Cuidar el cerebro no suele formar parte de la conversación cotidiana, pero cada vez hay más motivos para prestarle atención. Dormir mejor, cuidar la alimentación o mantenerse activo a nivel físico y mental son ideas ampliamente asumidas, aunque no siempre se sostienen en el tiempo. De hecho, más de la mitad de los españoles reconoce descuidar prácticas clave para su bienestar mental, mientras que un 44% admite no tener claro cuáles son realmente beneficiosas, según datos de la Sociedad Española de Neurología. Una brecha que no es menor si se tiene en cuenta que hasta el 40% de los casos de alzhéimer podrían prevenirse a través de hábitos adecuados.
Esa distancia entre lo que se sabe y lo que se hace es, precisamente, el motivo por el que surgen iniciativas que buscan llevar ese conocimiento a la práctica. En línea con esa necesidad, Samsung ha puesto en marcha una estrategia de contenidos divulgativos en redes sociales centrada en el cuidado del cerebro, con el objetivo de acercar la prevención y los hábitos saludables al día a día. La propuesta se articula en torno a cuatro grandes pilares vinculados a la salud cerebral —nutrición, neurociencia y estimulación cognitiva, descanso y calidad del sueño, y sostenibilidad de hábitos saludables— y se desarrolla a través de piezas lideradas por expertos en cada disciplina.
El contenido se distribuye en formato de píldoras divulgativas, protagonizadas por el nutricionista Aitor Sánchez, la especialista en neurociencia cognitiva Marta Romo, la psicóloga experta en sueño Nuria Roure y la psicóloga deportiva Manuela Rodríguez Marote, quienes abordan de forma práctica los hábitos que pueden incorporarse al día a día para mejorar la salud cerebral.
Sus recomendaciones pueden seguirse en los canales digitales de Samsung y en su canal de YouTube, donde además se difundirá una mesa redonda completa que amplía y contextualiza los mensajes. La iniciativa contempla la publicación de distintas piezas, incluyendo un teaser, un vídeo largo en YouTube y varias píldoras en redes sociales, con el objetivo de reforzar la visualización de los contenidos y acercarlos a un público más amplio.
Todo ello forma parte de The Mind Guardian, el proyecto impulsado por Samsung en España centrado en la sensibilización, la orientación preventiva y la promoción de la salud cerebral a través de la tecnología y la divulgación de hábitos saludables. La iniciativa, que busca avanzar hacia una prevención accesible para todos, refuerza la idea de que pequeños hábitos sostenidos en el tiempo pueden marcar la diferencia y que el cerebro también necesita cuidado diario.

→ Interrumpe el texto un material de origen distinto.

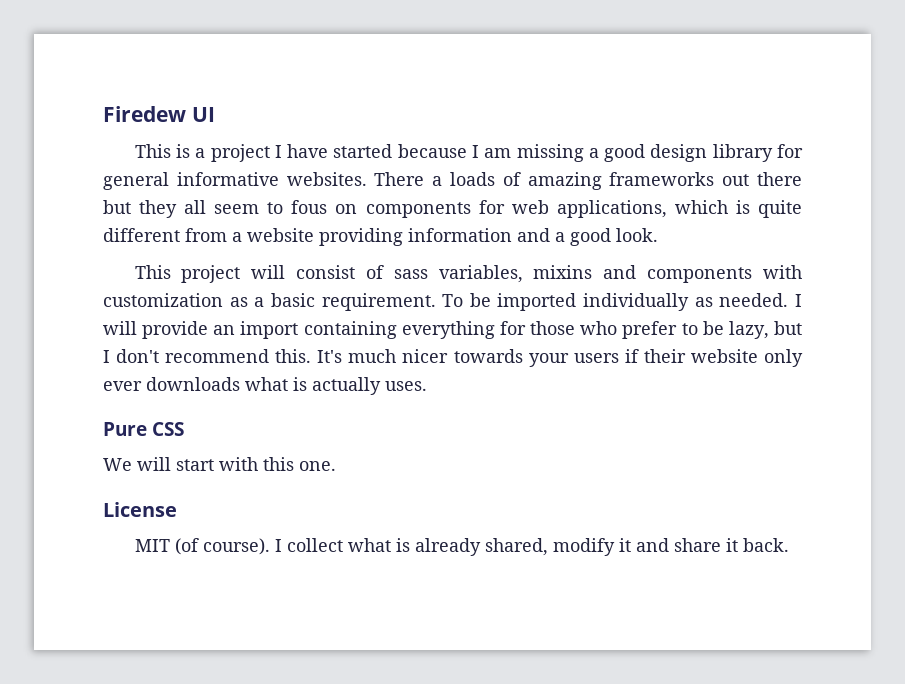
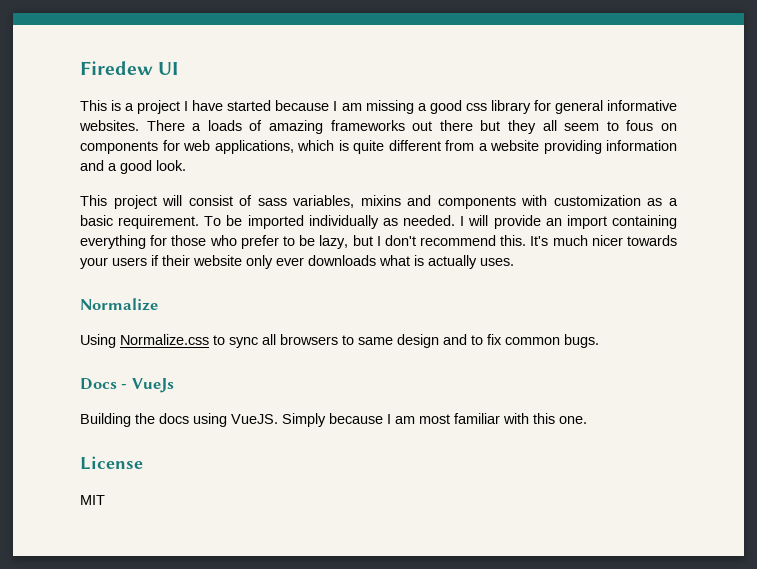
[650,144,708,162] design -> [465,103,487,111] css
[103,422,185,436] [103,457,214,471] Pure CSS // We will start -> [80,298,158,311] [80,334,599,348] [80,378,174,393] [80,413,500,427] Normalize // Using Normalize.css to sync all browsers to same design and to fix common bugs. // Docs - VueJs // Building the docs using VueJS. Simply because I am most familiar
[174,538,789,556] (of course). I collect what is already shared, modify it and share it back. -> (105, 500) none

En ese mismo marco, el encuentro celebrado en Madrid el pasado 28 de abril con motivo del primer aniversario del proyecto sirvió para trasladar estas ideas a una conversación compartida. Durante la sesión, los expertos coincidieron en una misma conclusión: no se trata tanto de incorporar grandes cambios, sino de entender cómo pequeños gestos, repetidos en el tiempo, acaban marcando la diferencia.
Convertir la teoría en práctica
El reto, entonces, pasa por cómo llevar todo esto al día a día. Y en ese punto, la tecnología se posiciona como una aliada para facilitar la adopción de estos hábitos y contribuir a una mayor prevención. The Mind Guardian incorpora una aplicación dirigida a usuarios mayores de 55 años, una herramienta gamificada basada en inteligencia artificial desarrollada junto a la Universidade de Vigo que permite explorar funciones cognitivas relevantes y ayudar a identificar posibles señales tempranas de deterioro desde una aproximación accesible, sencilla y preventiva.

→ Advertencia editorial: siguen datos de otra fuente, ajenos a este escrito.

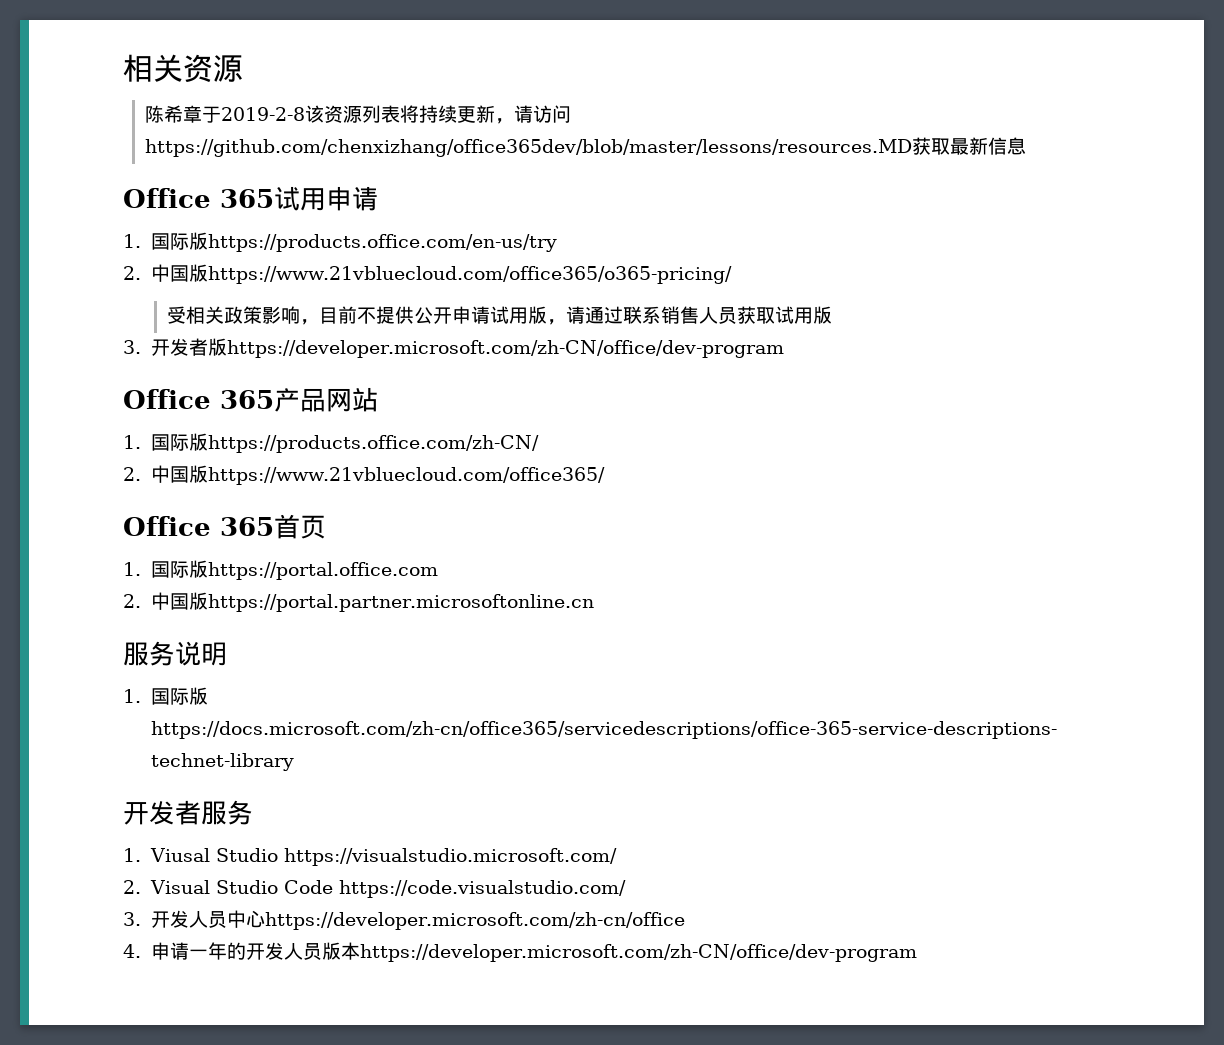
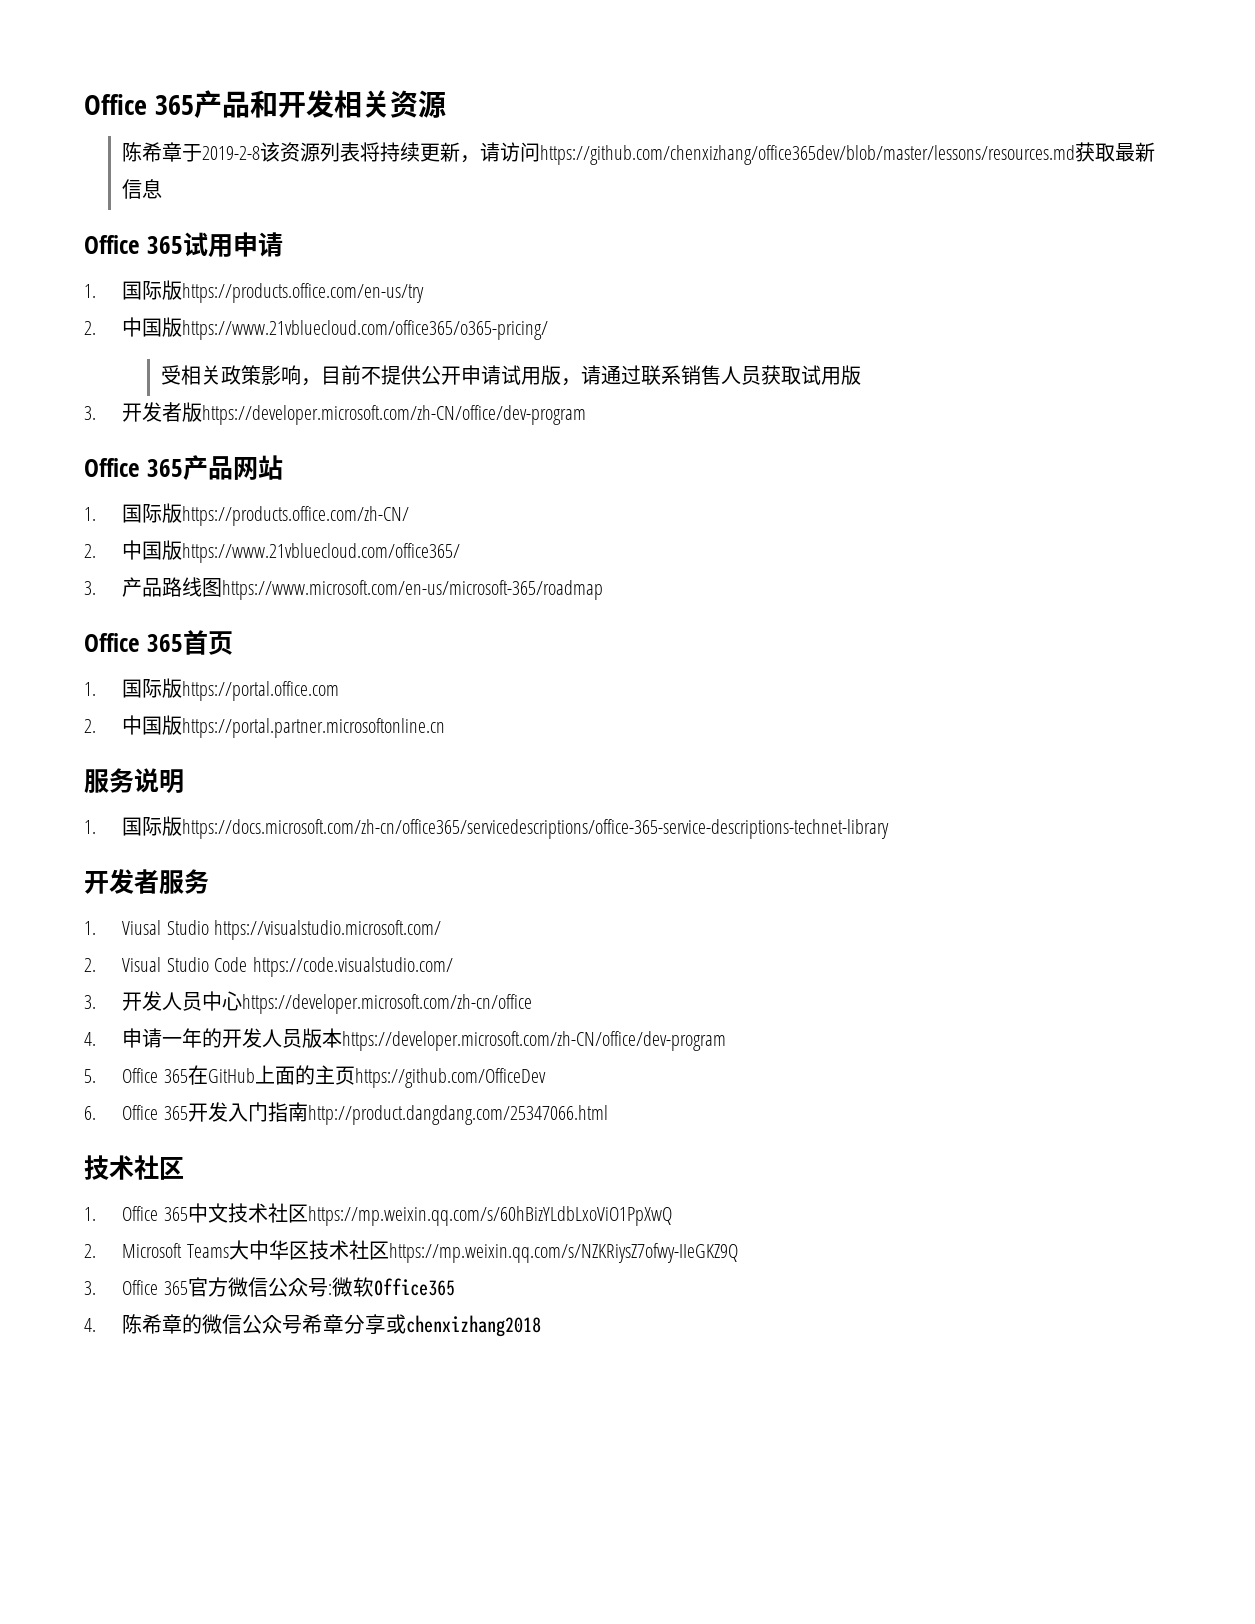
(123, 68) none -> [84,90,334,118] Office 365产品和开发
[145,139,913,157] https://github.com/chenxizhang/office365dev/blob/master/lessons/resources.MD -> [540,145,1076,165] https://github.com/chenxizhang/office365dev/blob/master/lessons/resources.md
(606, 476) none -> [84,577,604,600] // 3.产品路线图https://www.microsoft.com/en-us/microsoft-365/roadmap
(918, 953) none -> [84,1065,546,1088] [84,1102,608,1125] [84,1155,184,1180] [84,1203,672,1226] [84,1240,738,1263] [84,1277,455,1297] [84,1314,542,1337] // 5. Office 365在GitHub上面的主页https://github.com/OfficeDev // 6. Office 365开发入门指南http://product.dangdang.com/25347066.html // 技术社区 // 1. Office 365中文技术社区https://mp.weixin.qq.com/s/60hBizYLdbLxoViO1PpXwQ // 2. Microsoft Teams大中华区技术社区https://mp.weixin.qq.com/s/NZKRiysZ7ofwy-IIeGKZ9Q // 3. Office 365官方微信公众号:微软Office365 // 4.陈希章的微信公众号希章分享或chenxizhang2018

Disponible de forma gratuita para tablets Android con versión del sistema operativo 10 o superior en España, la aplicación no tiene finalidad diagnóstica, sino de orientación y sensibilización, reforzando el papel de la tecnología como aliada en la prevención, el bienestar y la mejora de la calidad de vida. Todo ello se enmarca en el posicionamiento de Samsung en torno a la tecnología con propósito, aplicada a retos sociales y orientada a mejorar la vida de las personas.
El objetivo, en cualquier caso, sigue siendo el mismo: no tanto entender qué hacer, sino conseguir que ese conocimiento se mantenga en el tiempo. Porque es ahí, en la repetición, donde se define el impacto real de cualquier hábito.